Testemunhei uma transformação dramática quando interrompi todos esforços para me transformar.

É a verdade que liberta, não o seu esforço para ser livre.

Por muitos anos soube-se que o “eu” psicológico era apenas uma imagem, uma projeção do eu. Era um impostor, um aspirante ao trono que havia usurpado o coração sem limites, e agora tinha o interesse de preservar sua identidade inexistente. Convenceu-se de que era o verdadeiro “fulano”, o tempo todo jogava verdade ou consequências consigo mesmo.

Durante todo o tempo pensei que estava me tornando mais sábio através da aquisição de conhecimento, mas ideias momentâneas revelaram que, à medida que eu ganhava mais conhecimento do mundo, esse conhecimento representava meu próprio estado de ignorância. Quanto mais conhecimento eu adquiria, mais eu podia ver o quão ignorante eu realmente era.

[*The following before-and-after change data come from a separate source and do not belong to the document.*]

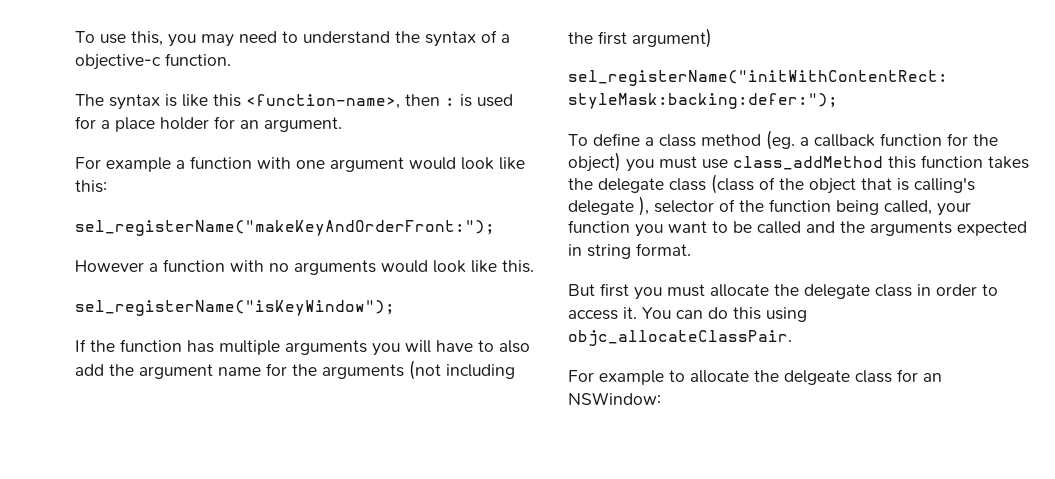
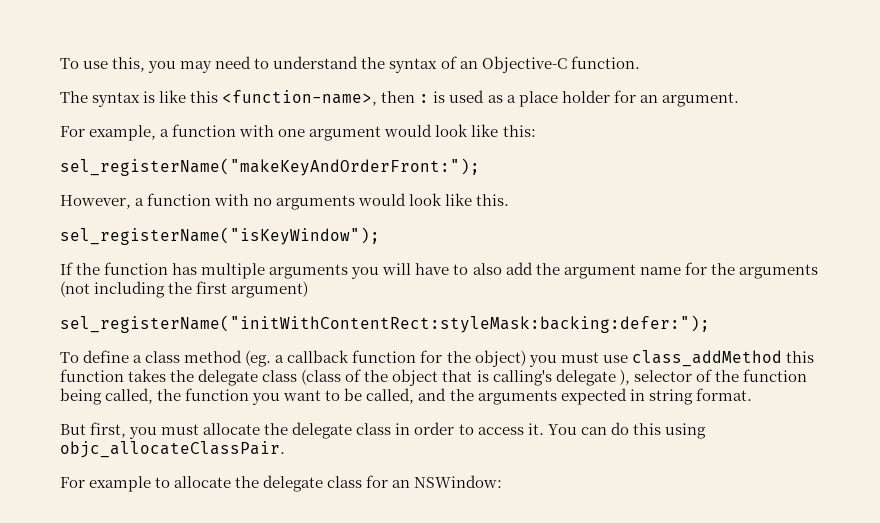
- To use this, you may need to understand the syntax of a objective-c function.
+ To use this, you may need to understand the syntax of an Objective-C function.
- The syntax is like this <function-name>, then : is used for a place holder for an argument.
+ The syntax is like this <function-name>, then : is used as a place holder for an argument.
- For example a function with one argument would look like this:
+ For example, a function with one argument would look like this:
- However a function with no arguments would look like this.
+ However, a function with no arguments would look like this.
- To define a class method (eg. a callback function for the object) you must use class_addMethod this function takes the delegate class (class of the object that is calling's delegate ), selector of the function being called, your function you want to be called and the arguments expected in string format.
+ To define a class method (eg. a callback function for the object) you must use class_addMethod this function takes the delegate class (class of the object that is calling's delegate ), selector of the function being called, the function you want to be called, and the arguments expected in string format.
- But first you must allocate the delegate class in order to access it.
+ But first, you must allocate the delegate class in order to access it.
- For example to allocate the delgeate class for an NSWindow:
+ For example to allocate the delegate class for an NSWindow:

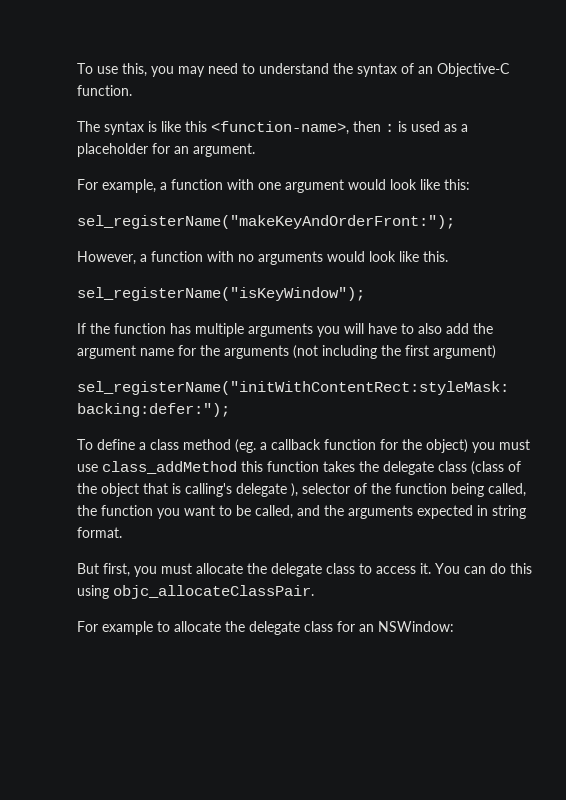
- The syntax is like this <function-name>, then : is used as a place holder for an argument.
+ The syntax is like this <function-name>, then : is used as a placeholder for an argument.
- But first, you must allocate the delegate class in order to access it.
+ But first, you must allocate the delegate class to access it.

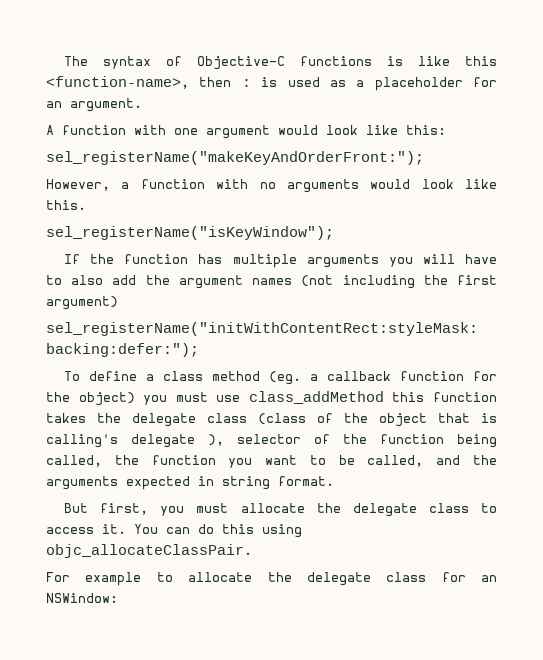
- To use this, you may need to understand the syntax of an Objective-C function.
- The syntax is like this <function-name>, then : is used as a placeholder for an argument.
+ The syntax of Objective-C functions is like this <function-name>, then : is used as a placeholder for an argument.
- For example, a function with one argument would look like this:
+ A function with one argument would look like this:
- If the function has multiple arguments you will have to also add the argument name for the arguments (not including the first argument)
+ If the function has multiple arguments you will have to also add the argument names (not including the first argument)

A cada momento eu pensava haver mudado e progredido na obtenção de conhecimento, mas quando verificava o trajeto percorrido me encontrava no mesmo lugar.

De fato, mesmo que eu obtivesse todo o conhecimento do mundo e do universo, eu ainda seria um ignorante. Todo este conhecimento não seria nem uma gota microscópica no balde da eternidade.

Ganhei liberdade da prisão de San Quentin em 17 de março de 1986. Lembro-me que não me senti ansioso para sair na noite anterior à minha saída. Após aproximadamente seis anos de encarceramento, pensei que deveria me sentir empolgado, que deveria estar agitado com um sentimento de euforia emocional por estar prestes a ser libertado. Eu esperava ter os sentimentos corretos ao sair pelo portão da frente da prisão e entrar no chamado mundo livre.

A manhã chegou. Os sentimentos esperados devido a importante ocasião de estar prestes a se tornar um homem livre não surgiram. Meus documentos foram processados para liberação. Troquei-me das roupas da prisão do estado para minhas próprias roupas. Recebi os duzentos dólares que tinha direito em minha saída e parti junto com os outros, sendo escoltado para a liberdade!

Atravessando a praça da capela do jardim, vi alguns amigos cujas expressões sorridentes indicavam sentimentos de paz e alegria interior. Eles acenaram adeus para mim, e eu consegui sorrir e acenar de volta. Então percebi que ainda estava no interior da prisão, e que ainda havia alguma distância para percorrer “daqui” até a liberdade “ali”, além dos portões de entrada da prisão. Finalmente cheguei, mas quando cruzei a linha final para a liberdade, nada!

Eu ainda estava na prisão! A mente fingia estar livre. Eu sabia que essa liberdade era uma ilusão. Não havia experiência de ser livre, eu não ganhei vida.

Portanto, liberdade não tinha relação alguma com estar do outro lado dos muros da prisão. Psicologicamente eu ainda estava na prisão, escravizado por paixões e desejos e cercado pela muralha chinesa de imagens e ideias, que eram as verdadeiras barreiras no caminho para a liberdade.